5 Fehler, die Verkäufer in den ersten zwei Wochen häufig machen – und warum sich der Immobilienverkauf dadurch verlangsamt
Im Immobilienmarkt sind die ersten zwei Wochen entscheidend. In dieser Zeit erhält ein Inserat die meiste Aufmerksamkeit, die meisten potenziellen Käufer klicken darauf, und der Markt „beurteilt“ die Immobilie tatsächlich. Dennoch machen viele Verkäufer bereits in dieser Phase Fehler, die den Verkauf deutlich verlangsamen oder sogar den endgültigen Verkaufspreis senken können.

Im Folgenden finden Sie die häufigsten Fehler, die vermieden werden sollten, wenn das Ziel ein schneller Verkauf zum bestmöglichen Preis ist.
1. Falsche Preisgestaltung durch zu starke emotionale Bindung
Viele Eigentümer setzen den Preis nicht nach Marktwert fest, sondern nach Emotionen, Erinnerungen oder den investierten Renovierungskosten. Das ist nachvollziehbar, aber Käufer bezahlen keine Erinnerungen – sie bezahlen den Marktwert.
Wenn der Preis nicht mit der aktuellen Nachfrage und vergleichbaren Immobilien übereinstimmt, scrollt die erste Interessentenwelle einfach weiter. Damit geht wertvolle Aufmerksamkeit verloren, denn die ersten 10–14 Tage sind die wichtigste Phase.
2. Schwacher erster Eindruck durch Fotos
Exposé-Fotos sind längst keine „Illustrationen“ mehr, sondern der erste Filter im Entscheidungsprozess. Eine dunkle, unordentliche oder schlecht komponierte Bildserie reduziert die Anzahl der Anfragen sofort.
Viele unterschätzen, wie wichtig die visuelle Präsentation ist. In der Realität entscheiden die meisten Käufer bereits vor dem Lesen der Beschreibung, ob sie eine Immobilie überhaupt besichtigen möchten.
3. Zu viele persönliche Gegenstände bei der Präsentation
Eine Immobilie funktioniert am besten am Markt, wenn sich Käufer leicht vorstellen können, selbst darin zu leben. Dafür muss der Raum neutral wirken.
Eine überladene Wohnung mit vielen persönlichen Gegenständen schließt den Raum visuell und erschwert die emotionale Identifikation. In solchen Fällen sehen Käufer kein Zuhause, sondern das Leben eines anderen.
4. Unzureichende Kommunikation mit Interessenten
In den ersten zwei Wochen liegt das Problem oft nicht im fehlenden Interesse, sondern in zu langsamer oder unklarer Kommunikation.
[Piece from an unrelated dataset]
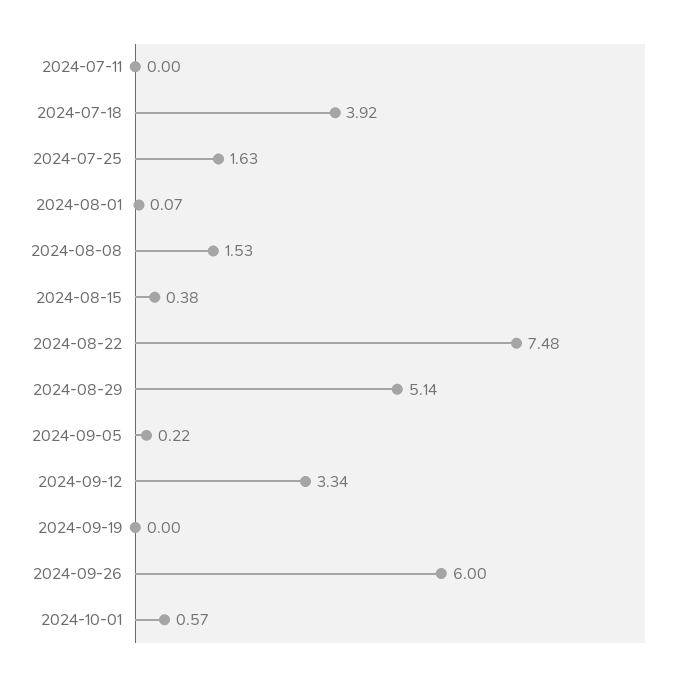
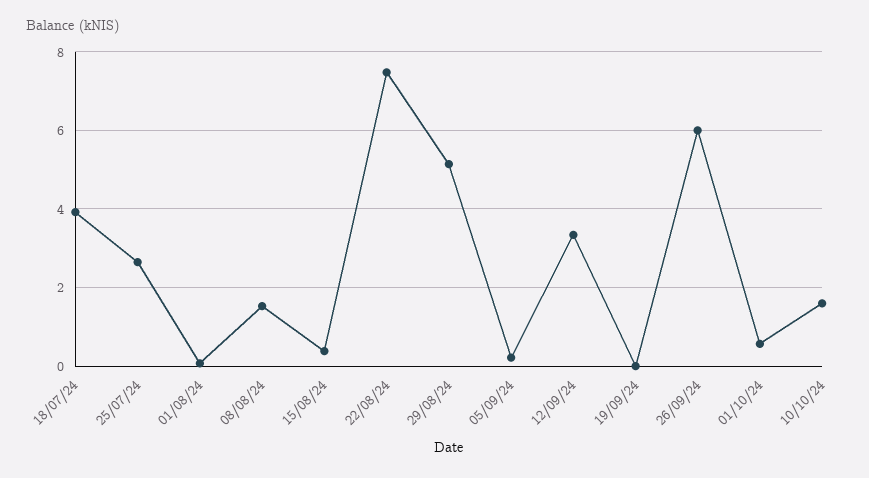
2024-07-11: 0 -> none
2024-07-25: 1.63 -> 2.6
10/10/24: none -> 1.6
Eine verspätete Antwort oder eine unpräzise Rückmeldung kann schnell einen potenziellen Käufer kosten. Geschwindigkeit und professionelle Kommunikation sind heute ein klarer Wettbewerbsvorteil.
5. Zu späte Anpassungen
Einer der größten Fehler ist es, zu lange mit Veränderungen zu warten. Wenn innerhalb von zwei Wochen kein ernsthaftes Interesse oder Angebot entsteht, ist das kein Marktversagen, sondern ein klares Signal.
In diesem Fall sind Preis, Präsentation oder Strategie anzupassen keine Schwäche, sondern eine notwendige Maßnahme. Je länger eine Immobilie in einer „falschen Position“ bleibt, desto schwerer wird es, wieder Aufmerksamkeit zu gewinnen.

Zusammenfassung
Die ersten 14 Tage sind nicht nur eine Startphase, sondern ein kritischer Markttest. In dieser Zeit erhält eine Immobilie die meiste Aufmerksamkeit, und es entscheidet sich, ob sie schnell verkauft wird oder zu einem langfristigen Angebot wird.
Die meisten Fehler sind nicht fatal, verursachen jedoch Zeit- und Preisverluste. Deshalb ist es entscheidend, Preisgestaltung, Präsentation und Kommunikation von Anfang an bewusst zu strukturieren.